Le norme per il settore delle crypto

Bitcoin e le altre monete digitali vivono ancora in un limbo legale che ogni nazione cerca di sbloccare. Sono più di 111 gli Stati in cui sono riconosciute dalla legge, ma ci sono ancora dei Paesi che le vietano o le limitano fortemente. L'Italia ha creato un registro degli operatori di mercato e, nella nuova legge di Bilancio, sono state introdotte delle norme fiscali sulle cripto-attività. In generale, nel 2020, la Commissione europea ha proposto un quadro normativo per le attività legate alle crypto che sarà efficace entro la fine del 2024.

Mentre l'anno scorso, negli Stati Uniti, Biden ha affidato alle agenzie del governo federale il compito di scoprire i rischi legati all'espansione delle criptomonete e di proporre delle revisioni. Con il circa 20% degli americani che utilizza o ha avuto a che fare con le monete digitali, l'amministrazione statunitense ha voluto iniziare una profonda analisi sul caso. Ed ora Biden ha nominato l'indiano Ajay Banga, ex CEO di Mastercard, a capo della Banca Mondiale. In passato Banga aveva attaccato le monete digitali ritenendole spazzatura, ma poi è stata la stessa Mastercard che si è dovuta adeguare ai tempi e ha consentito i pagamenti in crypto.

Come investire oggi in criptovalute

Il 2022 è stato deludente: il settore ha bruciato 2mila miliardi di dollari in capitalizzazione e Bitcoin ha perso il 65% del suo valore, ma il 2023 sembra l'anno della rivalsa. E fare trading in asset virtuali è facile. Il metodo tradizionale è quello di acquistare monete virtuali. Bisogna solo scegliere i migliori crypto broker o exchange sul mercato che in maniera sicura e rapida facciano da intermediari. L'investitore poi detiene la moneta e può decidere di venderla quando il suo valore aumenta, così ottiene un guadagno. Oppure si possono scambiare degli strumenti finanziari derivati come CFD. In questo modo non si diventa proprietari delle monete digitali, ma si sfruttano i vantaggi delle oscillazioni di prezzo per approfittare della volatilità del mercato, come chiaramente spiegato sul portale Cryptofacili.com.

L'adozione delle crypto nel mondo

Qualche anno fa, la Cina ha boicottato i minatori di criptovalute, mentre ora sta cercando di aggirare il suo stesso divieto acconsentendo agli investitori di Hong Kong di scambiare crypto, una prova generale di quello che potrebbe essere un'ufficiale adozione di un sistema di trading di monete digitali sicuro.

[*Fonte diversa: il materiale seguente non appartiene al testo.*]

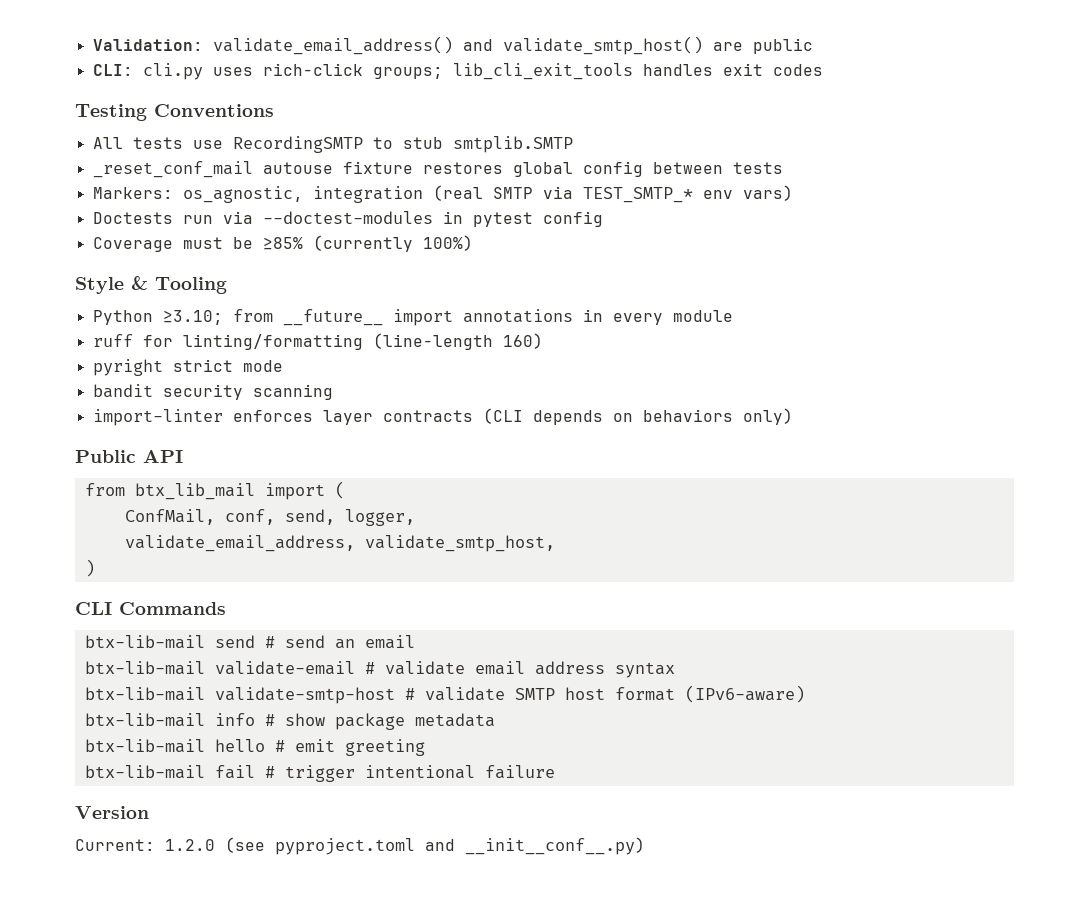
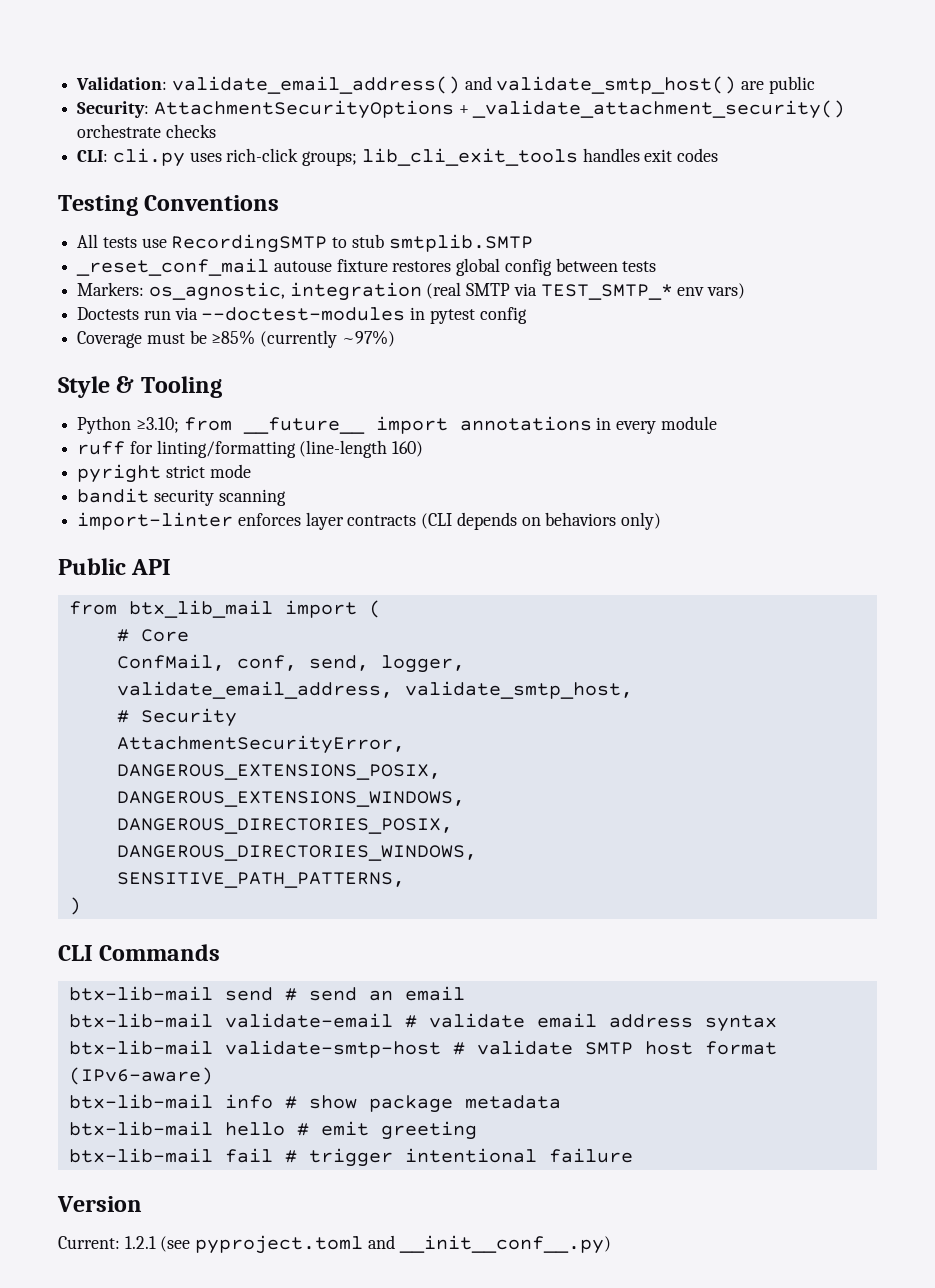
+ Security: AttachmentSecurityOptions + _validate_attachment_security() orchestrate checks
- Coverage must be ≥85% (currently 100%)
+ Coverage must be ≥85% (currently ~97%)
+ # Core
+ # Security
+ AttachmentSecurityError,
+ DANGEROUS_EXTENSIONS_POSIX,
+ DANGEROUS_EXTENSIONS_WINDOWS,
+ DANGEROUS_DIRECTORIES_POSIX,
+ DANGEROUS_DIRECTORIES_WINDOWS,
+ SENSITIVE_PATH_PATTERNS,
- Current: 1.2.0 (see pyproject.toml and __init__conf__.py)
+ Current: 1.2.1 (see pyproject.toml and __init__conf__.py)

Fino al 2021, il colosso asiatico era un mercato molto attivo e importante, dove si estraeva circa il 60% di tutte le monete virtuali in circolazione, ma poi, sempre in quell'anno, ha deciso di bandirle sconvolgendo l'intero settore.

Succedeva proprio quando il presidente di El Salvador, Nayib Armando Bukele, acquistava 400 Bitcoin, per un corrispettivo pari a 20,7 milioni di dollari e adottava ufficialmente la crypto come valuta legale, il primo paese al mondo. Mentre la Cina tenta un approccio d'apertura, la SEC statunitense ha sferrato un duro attacco agli investimenti di crypto, considerati a rischio, con continui controlli e norme più serrate, che rischia di ostacolare l'innovazione.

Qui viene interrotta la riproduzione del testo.